Quanto aos motivos de ida para as ruas, a grande maioria dos entrevistados (41,1%) atribui rupturas familiares – por maus tratos, desavenças, rejeições, falta de apoio, ameaças, abandono, por separação ou morte. Incluindo nesse tipo de justificativa problemas com bebidas alcoólicas, drogas ou tráfico na família, o percentual seria acrescido de 3,2%, chegando a um total de 44,3%.
A segunda razão mais referida, com um total de 22,8%, é a carência de condições materiais e financeiras, notadamente relativas ao desemprego e à busca de trabalho ou de alguma forma de renda ou auxílio (16,3%), seguida da perda da moradia (6,5%). Consumo de álcool, drogas ou fumo por parte do entrevistado aparece em terceiro lugar, com 12,1% das razões citadas.
A pesquisa faz parte de um estudo amplo, dividido em cinco segmentos.
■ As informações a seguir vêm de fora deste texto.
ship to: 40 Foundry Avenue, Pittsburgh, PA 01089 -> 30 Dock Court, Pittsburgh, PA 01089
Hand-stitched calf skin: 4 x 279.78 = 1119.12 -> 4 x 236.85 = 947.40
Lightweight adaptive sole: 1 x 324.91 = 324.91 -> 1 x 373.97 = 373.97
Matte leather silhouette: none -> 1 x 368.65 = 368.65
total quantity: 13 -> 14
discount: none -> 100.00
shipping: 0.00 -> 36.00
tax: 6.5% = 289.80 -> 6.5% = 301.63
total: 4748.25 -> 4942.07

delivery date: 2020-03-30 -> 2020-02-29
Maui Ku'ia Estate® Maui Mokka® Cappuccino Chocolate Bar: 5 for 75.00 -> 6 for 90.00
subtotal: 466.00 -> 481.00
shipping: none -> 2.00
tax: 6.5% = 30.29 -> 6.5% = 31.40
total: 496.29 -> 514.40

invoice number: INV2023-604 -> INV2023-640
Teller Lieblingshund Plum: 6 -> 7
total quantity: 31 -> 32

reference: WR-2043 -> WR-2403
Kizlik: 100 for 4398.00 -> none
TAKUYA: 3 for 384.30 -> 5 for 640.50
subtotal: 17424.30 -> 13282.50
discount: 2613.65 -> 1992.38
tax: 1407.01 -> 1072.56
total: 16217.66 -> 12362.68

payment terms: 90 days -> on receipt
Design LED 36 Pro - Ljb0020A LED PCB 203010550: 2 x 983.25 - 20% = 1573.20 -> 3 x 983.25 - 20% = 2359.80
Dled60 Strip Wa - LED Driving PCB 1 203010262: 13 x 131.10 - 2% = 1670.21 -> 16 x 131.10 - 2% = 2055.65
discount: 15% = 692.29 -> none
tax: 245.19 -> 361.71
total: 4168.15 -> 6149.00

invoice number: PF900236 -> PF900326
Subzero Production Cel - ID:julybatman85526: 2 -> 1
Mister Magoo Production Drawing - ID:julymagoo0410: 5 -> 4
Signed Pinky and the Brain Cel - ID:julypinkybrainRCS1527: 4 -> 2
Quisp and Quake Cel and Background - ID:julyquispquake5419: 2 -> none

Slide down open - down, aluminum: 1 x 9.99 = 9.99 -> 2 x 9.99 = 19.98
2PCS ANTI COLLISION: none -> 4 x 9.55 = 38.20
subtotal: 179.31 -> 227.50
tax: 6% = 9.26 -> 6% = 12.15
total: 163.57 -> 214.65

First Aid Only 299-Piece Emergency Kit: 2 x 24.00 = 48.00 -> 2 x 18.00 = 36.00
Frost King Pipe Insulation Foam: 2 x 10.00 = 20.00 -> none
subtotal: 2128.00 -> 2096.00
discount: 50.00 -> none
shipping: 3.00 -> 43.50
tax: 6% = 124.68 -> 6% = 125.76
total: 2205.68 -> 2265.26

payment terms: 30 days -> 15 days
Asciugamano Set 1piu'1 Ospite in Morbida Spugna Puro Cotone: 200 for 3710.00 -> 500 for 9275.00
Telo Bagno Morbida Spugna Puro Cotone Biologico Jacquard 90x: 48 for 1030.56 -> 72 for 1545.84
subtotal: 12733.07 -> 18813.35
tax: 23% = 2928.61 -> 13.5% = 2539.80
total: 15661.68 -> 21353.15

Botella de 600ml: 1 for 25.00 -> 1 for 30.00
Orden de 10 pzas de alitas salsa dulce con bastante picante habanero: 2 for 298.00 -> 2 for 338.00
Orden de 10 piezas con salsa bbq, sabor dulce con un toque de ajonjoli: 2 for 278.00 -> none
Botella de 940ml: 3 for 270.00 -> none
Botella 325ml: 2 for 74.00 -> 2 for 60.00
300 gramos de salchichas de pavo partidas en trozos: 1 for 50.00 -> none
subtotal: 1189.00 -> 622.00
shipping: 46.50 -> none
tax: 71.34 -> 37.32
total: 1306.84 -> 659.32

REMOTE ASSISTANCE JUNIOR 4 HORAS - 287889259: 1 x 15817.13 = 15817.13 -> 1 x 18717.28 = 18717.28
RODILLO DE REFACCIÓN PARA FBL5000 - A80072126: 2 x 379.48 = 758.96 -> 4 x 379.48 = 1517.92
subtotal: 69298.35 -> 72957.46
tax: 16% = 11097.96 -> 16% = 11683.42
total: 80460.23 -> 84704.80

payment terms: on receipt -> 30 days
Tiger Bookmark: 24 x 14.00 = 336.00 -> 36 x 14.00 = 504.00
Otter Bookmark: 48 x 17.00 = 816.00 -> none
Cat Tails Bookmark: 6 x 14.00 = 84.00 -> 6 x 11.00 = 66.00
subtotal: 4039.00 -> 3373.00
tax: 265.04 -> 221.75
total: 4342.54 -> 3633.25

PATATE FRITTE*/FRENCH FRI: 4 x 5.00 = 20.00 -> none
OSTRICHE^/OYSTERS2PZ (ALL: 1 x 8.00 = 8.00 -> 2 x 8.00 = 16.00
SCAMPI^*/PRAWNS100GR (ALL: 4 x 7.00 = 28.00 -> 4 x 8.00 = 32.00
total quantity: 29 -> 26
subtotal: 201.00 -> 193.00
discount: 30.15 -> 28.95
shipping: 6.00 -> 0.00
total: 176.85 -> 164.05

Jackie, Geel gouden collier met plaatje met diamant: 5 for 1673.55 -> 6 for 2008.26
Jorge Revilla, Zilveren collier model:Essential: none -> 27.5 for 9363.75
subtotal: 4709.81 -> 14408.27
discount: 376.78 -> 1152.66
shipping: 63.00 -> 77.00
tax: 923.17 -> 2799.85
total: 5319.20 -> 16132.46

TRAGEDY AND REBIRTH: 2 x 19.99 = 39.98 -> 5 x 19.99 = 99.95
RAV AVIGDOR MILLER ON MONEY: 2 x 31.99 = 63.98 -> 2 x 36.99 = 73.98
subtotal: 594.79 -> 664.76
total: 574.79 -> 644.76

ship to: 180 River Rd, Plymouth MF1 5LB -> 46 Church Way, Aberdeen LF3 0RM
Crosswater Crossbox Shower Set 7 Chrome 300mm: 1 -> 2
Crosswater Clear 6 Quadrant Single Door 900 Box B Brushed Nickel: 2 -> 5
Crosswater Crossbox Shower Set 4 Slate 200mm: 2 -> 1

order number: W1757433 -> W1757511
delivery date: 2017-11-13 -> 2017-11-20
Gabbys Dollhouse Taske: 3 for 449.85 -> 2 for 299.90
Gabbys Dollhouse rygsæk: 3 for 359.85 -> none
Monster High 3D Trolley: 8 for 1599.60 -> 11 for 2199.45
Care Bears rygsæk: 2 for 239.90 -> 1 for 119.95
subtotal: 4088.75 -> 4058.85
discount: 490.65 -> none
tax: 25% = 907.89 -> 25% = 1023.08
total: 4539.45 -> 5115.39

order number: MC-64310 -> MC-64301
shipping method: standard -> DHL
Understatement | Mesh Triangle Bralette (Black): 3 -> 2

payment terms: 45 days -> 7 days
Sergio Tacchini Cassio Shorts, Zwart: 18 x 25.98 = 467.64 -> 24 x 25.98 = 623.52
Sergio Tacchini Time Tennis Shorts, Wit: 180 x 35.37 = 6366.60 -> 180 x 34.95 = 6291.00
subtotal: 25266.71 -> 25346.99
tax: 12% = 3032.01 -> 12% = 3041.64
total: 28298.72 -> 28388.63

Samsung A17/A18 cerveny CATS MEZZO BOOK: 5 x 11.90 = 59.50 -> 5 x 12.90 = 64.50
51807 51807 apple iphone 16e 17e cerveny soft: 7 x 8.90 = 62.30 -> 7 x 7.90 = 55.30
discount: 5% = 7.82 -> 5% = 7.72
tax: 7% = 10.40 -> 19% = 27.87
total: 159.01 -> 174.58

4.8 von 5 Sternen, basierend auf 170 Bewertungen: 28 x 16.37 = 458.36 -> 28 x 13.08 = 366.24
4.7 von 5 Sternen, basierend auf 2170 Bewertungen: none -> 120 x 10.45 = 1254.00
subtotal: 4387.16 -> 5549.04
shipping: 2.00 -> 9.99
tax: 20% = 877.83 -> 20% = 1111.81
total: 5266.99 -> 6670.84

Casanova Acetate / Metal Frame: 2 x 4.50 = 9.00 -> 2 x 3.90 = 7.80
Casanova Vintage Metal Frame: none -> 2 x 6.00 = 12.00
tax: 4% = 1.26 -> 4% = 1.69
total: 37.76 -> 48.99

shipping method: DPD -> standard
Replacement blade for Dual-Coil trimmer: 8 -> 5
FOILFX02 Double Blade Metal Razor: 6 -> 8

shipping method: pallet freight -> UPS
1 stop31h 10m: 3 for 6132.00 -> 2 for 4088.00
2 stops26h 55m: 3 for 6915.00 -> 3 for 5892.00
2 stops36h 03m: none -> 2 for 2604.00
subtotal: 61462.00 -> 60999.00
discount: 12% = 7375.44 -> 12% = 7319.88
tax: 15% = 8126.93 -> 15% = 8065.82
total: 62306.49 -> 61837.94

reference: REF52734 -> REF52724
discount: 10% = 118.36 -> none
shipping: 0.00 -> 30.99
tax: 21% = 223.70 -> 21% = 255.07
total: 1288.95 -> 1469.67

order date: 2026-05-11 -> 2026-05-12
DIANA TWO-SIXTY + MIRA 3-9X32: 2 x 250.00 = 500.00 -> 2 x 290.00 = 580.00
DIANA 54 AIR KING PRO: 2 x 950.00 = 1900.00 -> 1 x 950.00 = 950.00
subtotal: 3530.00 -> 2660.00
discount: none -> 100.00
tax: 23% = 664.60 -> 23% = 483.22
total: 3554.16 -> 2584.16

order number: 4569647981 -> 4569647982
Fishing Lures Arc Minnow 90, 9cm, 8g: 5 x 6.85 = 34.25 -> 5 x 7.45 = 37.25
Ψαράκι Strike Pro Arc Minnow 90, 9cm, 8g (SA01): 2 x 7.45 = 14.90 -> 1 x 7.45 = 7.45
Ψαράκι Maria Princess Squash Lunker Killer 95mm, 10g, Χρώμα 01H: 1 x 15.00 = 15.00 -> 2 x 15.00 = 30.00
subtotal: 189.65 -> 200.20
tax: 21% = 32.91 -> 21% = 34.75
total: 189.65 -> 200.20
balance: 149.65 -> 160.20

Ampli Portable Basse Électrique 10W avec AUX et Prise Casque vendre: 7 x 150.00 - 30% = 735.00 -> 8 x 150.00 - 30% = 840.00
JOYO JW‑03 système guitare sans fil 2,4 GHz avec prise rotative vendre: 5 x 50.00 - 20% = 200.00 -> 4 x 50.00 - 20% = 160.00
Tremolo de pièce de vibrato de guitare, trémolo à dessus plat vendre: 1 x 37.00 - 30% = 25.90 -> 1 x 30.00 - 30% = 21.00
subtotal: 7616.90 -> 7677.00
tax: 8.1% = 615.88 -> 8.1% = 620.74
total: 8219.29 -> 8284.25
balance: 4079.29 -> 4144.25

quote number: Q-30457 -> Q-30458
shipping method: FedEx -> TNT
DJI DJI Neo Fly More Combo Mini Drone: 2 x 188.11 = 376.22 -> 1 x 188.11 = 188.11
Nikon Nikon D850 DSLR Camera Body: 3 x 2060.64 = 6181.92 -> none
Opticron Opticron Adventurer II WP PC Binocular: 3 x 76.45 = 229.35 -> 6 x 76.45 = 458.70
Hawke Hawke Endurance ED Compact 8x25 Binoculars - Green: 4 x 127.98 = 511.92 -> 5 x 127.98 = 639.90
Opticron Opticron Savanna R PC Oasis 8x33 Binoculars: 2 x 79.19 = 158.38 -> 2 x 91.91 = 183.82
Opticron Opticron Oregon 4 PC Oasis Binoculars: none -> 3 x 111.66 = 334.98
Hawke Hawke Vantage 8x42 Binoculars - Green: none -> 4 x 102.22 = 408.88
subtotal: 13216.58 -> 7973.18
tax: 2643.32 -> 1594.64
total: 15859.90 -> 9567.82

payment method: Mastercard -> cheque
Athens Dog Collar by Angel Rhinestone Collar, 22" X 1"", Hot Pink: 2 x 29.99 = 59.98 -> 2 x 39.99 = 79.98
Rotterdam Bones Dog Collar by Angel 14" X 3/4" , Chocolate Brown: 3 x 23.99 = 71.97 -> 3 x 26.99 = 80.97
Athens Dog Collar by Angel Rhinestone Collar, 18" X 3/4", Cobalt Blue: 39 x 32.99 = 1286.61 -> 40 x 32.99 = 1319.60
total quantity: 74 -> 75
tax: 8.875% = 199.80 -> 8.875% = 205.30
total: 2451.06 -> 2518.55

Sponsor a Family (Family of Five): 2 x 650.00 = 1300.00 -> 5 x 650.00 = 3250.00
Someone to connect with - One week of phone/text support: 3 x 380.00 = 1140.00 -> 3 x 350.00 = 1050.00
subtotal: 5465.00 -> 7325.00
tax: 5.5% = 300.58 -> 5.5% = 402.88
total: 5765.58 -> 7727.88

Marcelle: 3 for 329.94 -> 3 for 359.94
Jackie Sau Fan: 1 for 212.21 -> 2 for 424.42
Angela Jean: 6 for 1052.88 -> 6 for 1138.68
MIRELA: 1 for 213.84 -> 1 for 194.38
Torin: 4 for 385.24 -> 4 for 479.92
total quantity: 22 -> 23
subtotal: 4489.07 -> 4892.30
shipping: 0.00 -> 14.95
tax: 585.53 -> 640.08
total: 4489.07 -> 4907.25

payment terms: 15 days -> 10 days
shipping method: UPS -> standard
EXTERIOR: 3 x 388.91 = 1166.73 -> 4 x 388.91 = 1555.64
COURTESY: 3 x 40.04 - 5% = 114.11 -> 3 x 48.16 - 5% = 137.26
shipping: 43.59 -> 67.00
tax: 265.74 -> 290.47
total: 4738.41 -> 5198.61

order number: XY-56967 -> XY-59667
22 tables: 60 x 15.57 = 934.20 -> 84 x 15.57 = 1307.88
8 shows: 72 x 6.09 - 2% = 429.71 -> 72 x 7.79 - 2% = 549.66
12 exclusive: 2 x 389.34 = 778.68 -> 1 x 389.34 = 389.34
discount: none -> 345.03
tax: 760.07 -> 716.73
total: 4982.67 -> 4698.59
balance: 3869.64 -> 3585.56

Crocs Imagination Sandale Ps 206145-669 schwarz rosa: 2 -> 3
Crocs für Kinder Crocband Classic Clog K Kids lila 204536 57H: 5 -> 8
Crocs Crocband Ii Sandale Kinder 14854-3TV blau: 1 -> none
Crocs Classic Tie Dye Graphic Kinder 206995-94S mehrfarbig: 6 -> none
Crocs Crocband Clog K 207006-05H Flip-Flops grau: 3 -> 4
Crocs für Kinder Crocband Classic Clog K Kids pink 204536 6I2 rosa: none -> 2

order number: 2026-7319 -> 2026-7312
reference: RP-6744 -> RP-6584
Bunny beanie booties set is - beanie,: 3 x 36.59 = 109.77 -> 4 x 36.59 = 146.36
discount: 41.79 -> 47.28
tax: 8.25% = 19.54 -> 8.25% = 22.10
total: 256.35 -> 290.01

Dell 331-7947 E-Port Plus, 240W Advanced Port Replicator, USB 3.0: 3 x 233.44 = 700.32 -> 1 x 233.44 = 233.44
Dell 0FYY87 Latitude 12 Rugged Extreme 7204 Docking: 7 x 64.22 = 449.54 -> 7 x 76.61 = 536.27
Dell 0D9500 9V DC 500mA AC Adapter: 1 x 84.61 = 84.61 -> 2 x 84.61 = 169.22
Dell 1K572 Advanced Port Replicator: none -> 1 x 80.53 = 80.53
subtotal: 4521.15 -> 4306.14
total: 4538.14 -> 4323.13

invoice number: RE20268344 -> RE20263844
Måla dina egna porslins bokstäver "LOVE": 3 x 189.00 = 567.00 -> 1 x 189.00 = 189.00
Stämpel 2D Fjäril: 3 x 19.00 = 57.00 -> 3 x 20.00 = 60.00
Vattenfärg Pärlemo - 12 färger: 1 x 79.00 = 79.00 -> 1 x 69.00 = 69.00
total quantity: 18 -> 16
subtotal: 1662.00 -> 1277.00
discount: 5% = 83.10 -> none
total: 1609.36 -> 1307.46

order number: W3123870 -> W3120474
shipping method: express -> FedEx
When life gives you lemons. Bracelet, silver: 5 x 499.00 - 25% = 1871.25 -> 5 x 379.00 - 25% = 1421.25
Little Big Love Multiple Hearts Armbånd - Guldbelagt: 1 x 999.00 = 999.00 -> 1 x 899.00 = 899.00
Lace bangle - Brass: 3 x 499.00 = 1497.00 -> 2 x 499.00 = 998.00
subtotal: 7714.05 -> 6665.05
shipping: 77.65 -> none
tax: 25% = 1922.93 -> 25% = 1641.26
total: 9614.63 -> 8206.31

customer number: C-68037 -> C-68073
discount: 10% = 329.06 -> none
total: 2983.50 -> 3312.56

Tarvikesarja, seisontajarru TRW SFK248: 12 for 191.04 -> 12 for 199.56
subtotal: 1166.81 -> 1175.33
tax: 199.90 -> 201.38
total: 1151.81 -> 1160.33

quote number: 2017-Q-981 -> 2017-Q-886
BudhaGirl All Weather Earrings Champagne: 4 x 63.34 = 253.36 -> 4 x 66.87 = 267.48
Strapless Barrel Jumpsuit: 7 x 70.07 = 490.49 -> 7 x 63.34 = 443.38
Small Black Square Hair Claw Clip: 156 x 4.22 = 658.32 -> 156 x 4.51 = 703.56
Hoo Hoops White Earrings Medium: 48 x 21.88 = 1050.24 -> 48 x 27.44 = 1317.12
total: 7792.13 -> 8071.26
Além dos adultos em situação de rua, o trabalho irá identificar as crianças que moram na rua, a população indígena, afrodescendente e quilombola.
Dados:
– Metade dos moradores de rua foi encontrada em três bairros: Centro (23%); Floresta (15,9%) e Menino Deus (11,7);
– Mais da metade nasceu em Porto Alegre;
– Mais de 70% têm idade de até 44 anos;
– A maioria passa do dia sozinho;
– 11,6% estão nessa situação há menos de um ano;
– Quase a metade possui o ensino fundamental incompleto;
– 60% dessa população dorme cotidianamente em lugares considerados de risco e improvisados, enquanto 35,8% dormem em abrigos e albergues municipais ou conveniados com a prefeitura;
– 34,6% dizem receber doações em residências, restaurantes ou nas ruas;
– Um terço (29,1%) tem ganho mensal de até meio salário mínimo.
Programas
A Fasc apresentou uma lista de medidas que pretende desenvolver até o final do ano:
– Inclusão das pessoas em situação de rua no Cadastro Único de Assistência Social, para que possam ter acesso ao Programa Bolsa Família.
– Desenvolvimento do Programa de Reinserção na Atividade Produtiva.
– Construção do Centro de Referência Especializado em Assistência Social (Crea) na região Centro de Porto Alegre.
– Ampliação do serviço ao migrante no Módulo Centro de Assistência Social
– Implantação do Sistema Único de Assistência Social, que prevê a instalação de cinco Creas nas regiões Centro, Glória, Leste e Lomba do Pinheiro para o segundo semestre de 2008 e na região Sul, em 2009, que farão abordagem e acompanhamento de pessoas adultas e crianças em situação de vulnerabilidade social
– Inserção ao trabalho por meio de Centros de Inclusão Produtiva, propostos inicialmente na região Leste e outro na região Glória.
– Adequação de espaços da Casa de Convivência, que faz o Serviço Social de Rua, na região Centro.
-Reforma do Albergue Municipal e da Casa de Convivência II. – Aquisição de bens de consumo para o Albergue Municipal e demais abrigos da população adulta
– Ampliação dos serviços do Programa de Saúde da Família Sem Domicílio na região Centro.
– Ampliação da equipe de redução de danos da Secretaria Municipal de Saúde que atua no Centro, nos espaços dos abrigos e albergues.